Monday, May 7, 2012

FUO


Do you remember a few weeks ago when I posted this darling Market Bag that I made in Kate's class?  Well, I had intended to add some accessories to complete the set, and now I have.


These items are quilt in the hoop designs which you can find on Five Star Fonts.  They are a checkbook cover and a key ring that has a pocket on the back that snaps shut.  You can carry calling cards, credit cards, or a little mad money in it.


One FUO done. 

Oh, you don't know what that means?  Well, we are used to saying UFO for Unfinished Objects that we have lying around the house.  Although these two items weren't unfinished per se, the ensemble was.  But I switched the letters to stand for Follow Up On....  You see, assigning a category to a project, like Unfinished Object, implies that it will stay that way.  I mean, it has to if it wants to stay in your UFO box with all its friends, right?  It's a whole other ball of wax to be a Finished Object.  You don't get to hang out with all the other deadbeats, and you are usually displayed alone on a bed or a shoulder or a wall.  It gets loneseome out there all by yourself, so why would you want to change from being a UFO to anything else? You wouldn't, all because of your poor self image from being forgotten and left behind.
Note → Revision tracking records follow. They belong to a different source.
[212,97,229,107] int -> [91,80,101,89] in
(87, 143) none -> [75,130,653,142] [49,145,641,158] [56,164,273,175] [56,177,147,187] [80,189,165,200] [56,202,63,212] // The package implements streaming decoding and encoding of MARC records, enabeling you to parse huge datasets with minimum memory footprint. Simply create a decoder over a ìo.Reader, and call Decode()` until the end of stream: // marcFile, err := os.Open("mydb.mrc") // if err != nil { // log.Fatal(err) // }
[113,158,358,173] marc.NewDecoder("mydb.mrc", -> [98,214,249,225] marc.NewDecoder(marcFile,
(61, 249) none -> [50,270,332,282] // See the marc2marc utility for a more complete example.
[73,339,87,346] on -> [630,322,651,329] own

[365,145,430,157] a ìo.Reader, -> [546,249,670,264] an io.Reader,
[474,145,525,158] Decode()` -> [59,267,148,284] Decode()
But suppose the fabric has a little more self respect than that.  Consider how it feels being a UFO -- here you've fondled and cut or torn and penciled and sewn on it -- all with the promise in the heat of the moment of good things to come.  But did you even call afterwards?  No!  You dumped it!  Pushed into a box in the closet or tossed into the back of one of your shelves.  You forever altered its pristine yardage, had your way with it and now it means nothing to you.  If this were a guy doing this to YOU, you'd think he was a cad.  And you'd have to make amends in a big way.
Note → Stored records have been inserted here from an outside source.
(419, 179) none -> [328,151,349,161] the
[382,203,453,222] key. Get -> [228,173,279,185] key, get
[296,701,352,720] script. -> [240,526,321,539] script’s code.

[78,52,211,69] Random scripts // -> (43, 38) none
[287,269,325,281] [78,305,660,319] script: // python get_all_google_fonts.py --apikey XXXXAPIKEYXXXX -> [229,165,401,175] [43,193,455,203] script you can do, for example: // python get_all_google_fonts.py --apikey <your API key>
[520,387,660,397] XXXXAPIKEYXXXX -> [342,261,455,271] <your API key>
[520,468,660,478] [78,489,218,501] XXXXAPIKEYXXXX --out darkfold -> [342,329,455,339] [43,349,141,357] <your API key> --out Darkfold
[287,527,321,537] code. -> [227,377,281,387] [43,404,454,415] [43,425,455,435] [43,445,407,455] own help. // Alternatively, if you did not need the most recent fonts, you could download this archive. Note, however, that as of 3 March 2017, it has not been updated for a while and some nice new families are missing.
How?  Well, enter psychology.  If the project is now classified as FUO, it understands from the gitgo that its unfinished state is intended to be only temporary.  Following up on something implies an ongoing process -- that it will be brought back out into the sunlight and onto your eager sewing machine's table and stitched and tweaked and displayed proudly.  Kinda like when you won the spelling bee at school, and your mother took you all around the neighborhood to show her friends.  You did good.  You basked in the praise.  You felt loved.

So lets give all our UFO's a new life.  Let's live the promise we made to those fabrics and threads when we started out each new project.  Let's rename them FUO's and show them the love.  And most of all, let's let them out of the closet and FINISH them!